All righty, enough football talk and on to the food. Today I’m making Italian Wedding Soup. I have to laugh every time I say the name. Growing up, my Grandma Philomena made this soup. We called it vegetable soup with meatballs. I guess Italian Wedding Soup sounds much more hi-brow. Oh, and for the record, I’ve never had this soup at an Italian wedding. And I’ve been to plenty of Italian weddings (including my own and my sister’s)!
It seems each family has their own spin on well-known recipes, and Italian Wedding Soup is no exception.

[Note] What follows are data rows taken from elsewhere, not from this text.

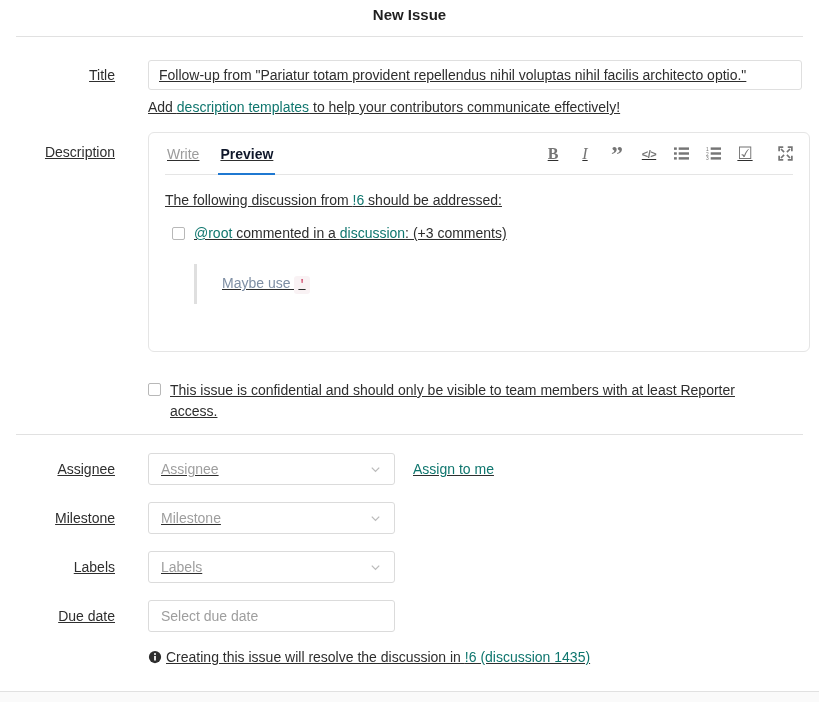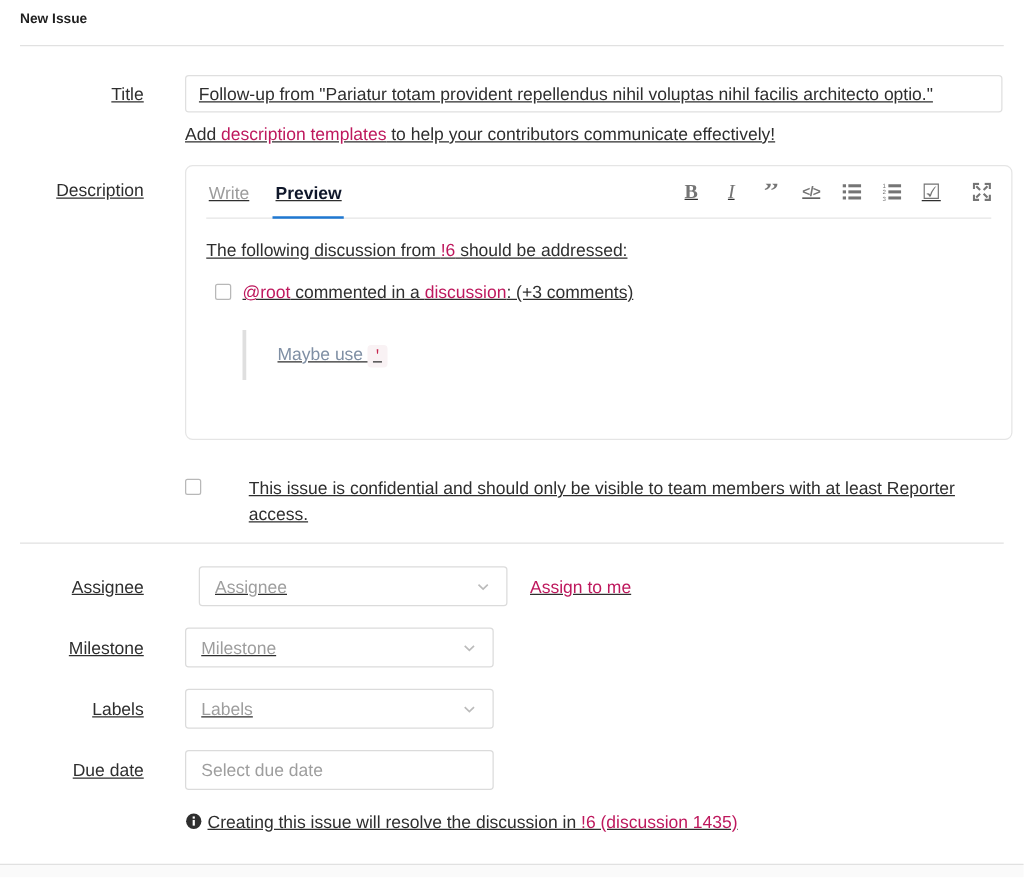--- a/index.html
+++ b/index.html
@@ -10,7 +10,7 @@
     font-family:"Liberation Sans", sans-serif; font-size:14px;
   }
   .container { padding:4px 16px 0 16px; }
-  h1.page-title { font-size:11px; font-weight:bold; margin:0; line-height:22px; color:#1f1f1f; }
+  h1.page-title { font-size:15px; font-weight:bold; margin:0; line-height:22px; color:#1f1f1f;text-align:center; }
   hr.rule { border:none; border-top:1px solid #e1e1e1; margin:10px 0 0 0; }
 
   

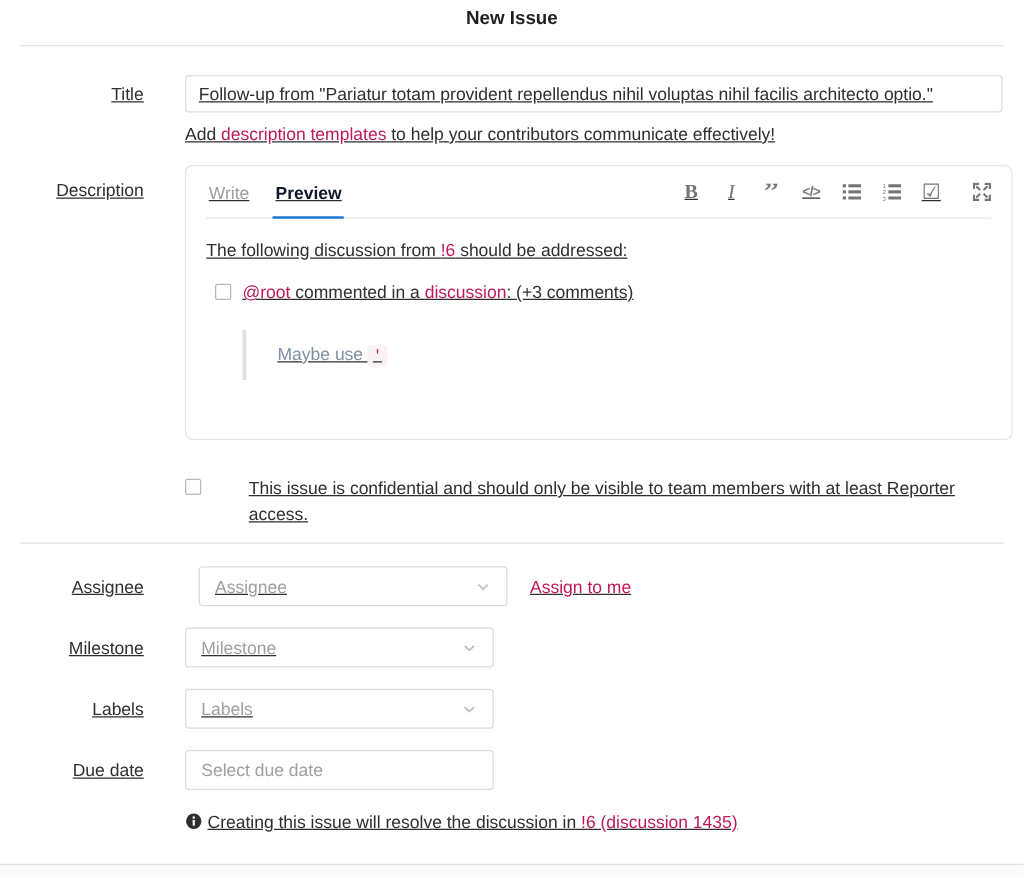--- a/index.html
+++ b/index.html
@@ -27,7 +27,7 @@
     outline:none; display:block;
   }
   .title-help { margin-top:9px; line-height:17px; }
-  a, .link { color:#be185d; text-decoration:none; cursor:pointer; }
+  a, .link { color:#0f766e; text-decoration:none; cursor:pointer; }
 
   
   .row-desc { margin-top:16px; }

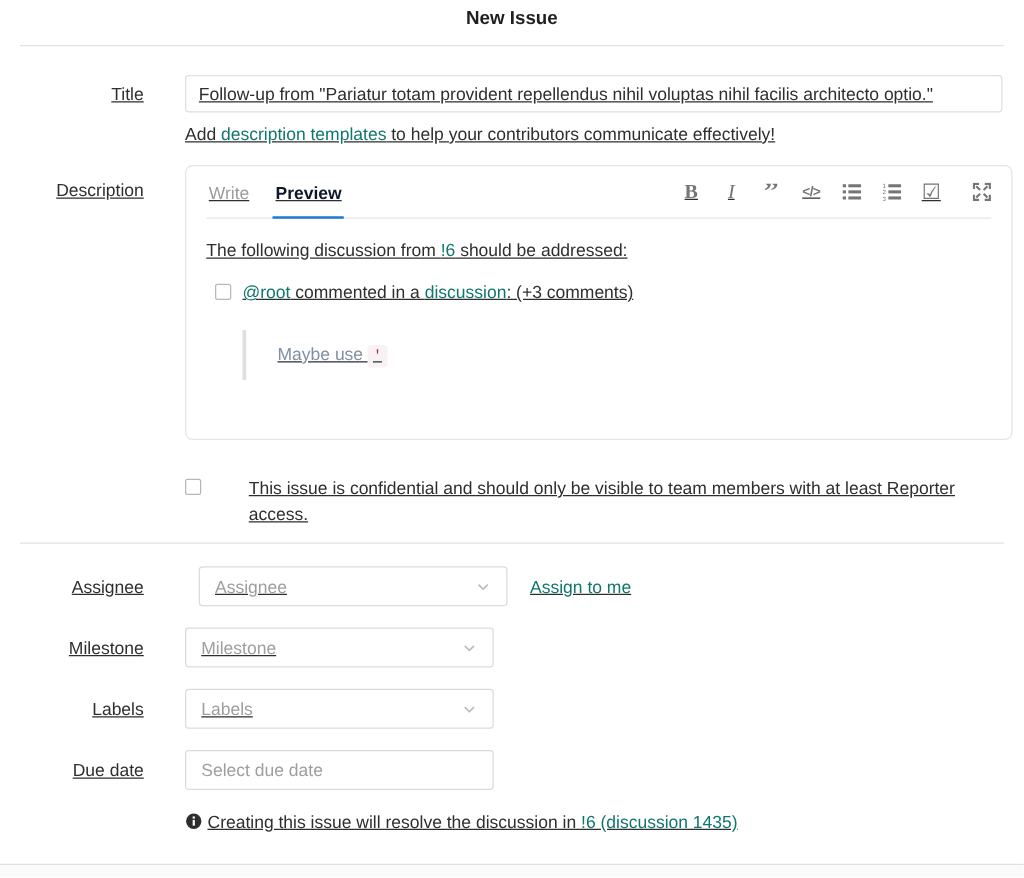--- a/index.html
+++ b/index.html
@@ -66,7 +66,7 @@
 
   
   .row-confidential { margin-top:28px; }
-  .confidential-wrap { display:flex; align-items:flex-start;gap:29px; }
+  .confidential-wrap { display:flex; align-items:flex-start; }
   .confidential-wrap .checkbox { margin:3px 9px 0 0; }
   .confidential-text { width:600px; line-height:21px; }
 

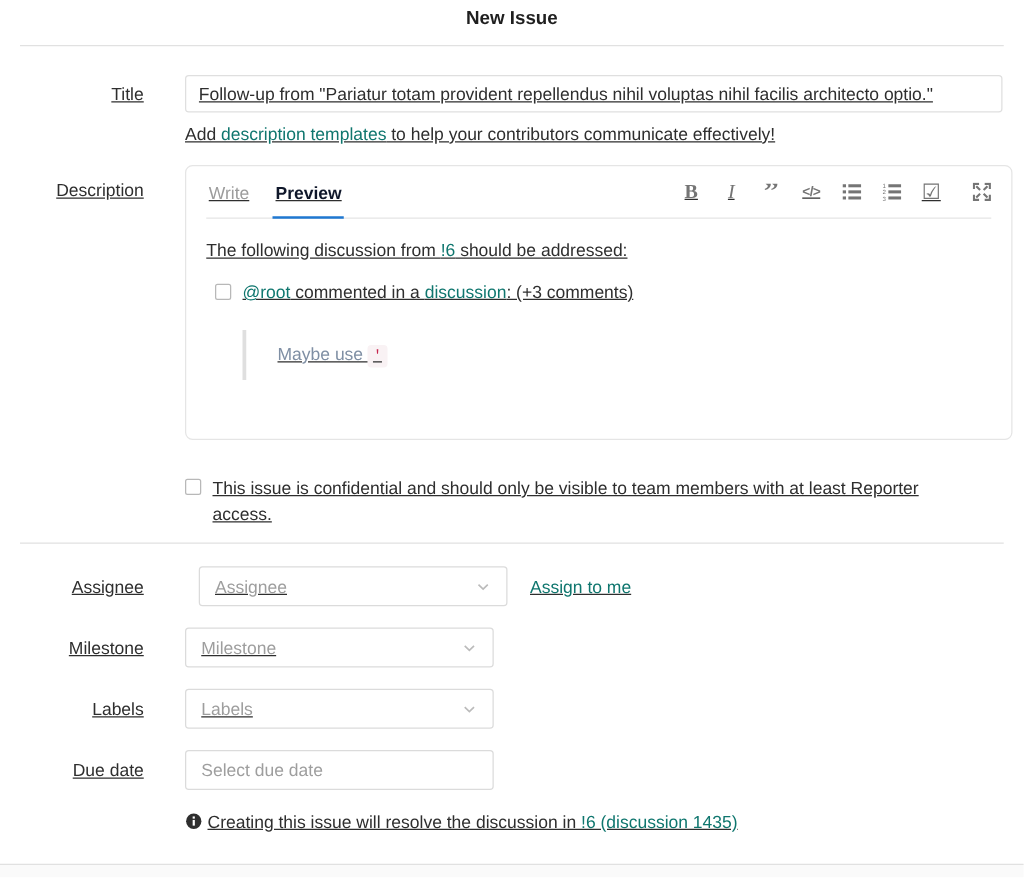--- a/index.html
+++ b/index.html
@@ -75,7 +75,7 @@
   
   .meta-row { display:flex; align-items:center; margin-bottom:17px; }
   .meta-row .lbl { line-height:32px; }
-  .first-meta { margin-top:18px;gap:11px; }
+  .first-meta { margin-top:18px; }
   .dropdown {
     width:247px; height:32px; border:1px solid #dbdbdb; border-radius:3px; background:#fff;
     display:flex; align-items:center; padding:0 12px; color:#9e9e9e; cursor:pointer;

Here’s how I make ours….
Italian Wedding Soup
- ½ pound ground beef
- ½ pound ground pork
- 2 eggs
- ½ cup plain bread crumbs
- 2 cloves garlic, minced
- 1 small onion, minced
- ½ cup grated Parmesan cheese
- 3 TBSP parsley, minced
- Salt & Pepper to taste
- 2 quarts chicken stock
- 1 quart water
- 3-4 large carrots, thick cut discs
- 1 pound fresh spinach, rough chop
- 1-½ TBSP tomato paste
- ½ c cup Acini de Pepe or Orzo pasta
- Salt & Pepper to taste
- Parmesan cheese to garnish
Place chicken stock and water in a stock pot with the tomato paste, carrots, salt & pepper. Bring to a low boil.
While the stock and vegetables are coming to a boil, mix ground beef and pork, egg, bread crumbs, garlic, parmesan, parsley, salt & pepper in a bowl and form into small meatballs, approximately 1-1/2 inches in diameter.
With the soup at a low boil, add the meatballs and then the spinach. Simmer until meatballs are cooked through and the carrots are tender, approximately 40 minutes. Then, add the ½ cup pasta and simmer until al dente – about 10 minutes.
Serve with grated parmesan cheese and crusty Italian bread.
Note: You can substitute kale, escarole or other greens for the spinach if you like.
One more note: Personally, I think the soup is best the next day after the flavors have had a chance to blend in the stock. But whether you decide to wait a day or dive right in, you won’t be disappointed by this simple, delicious soup!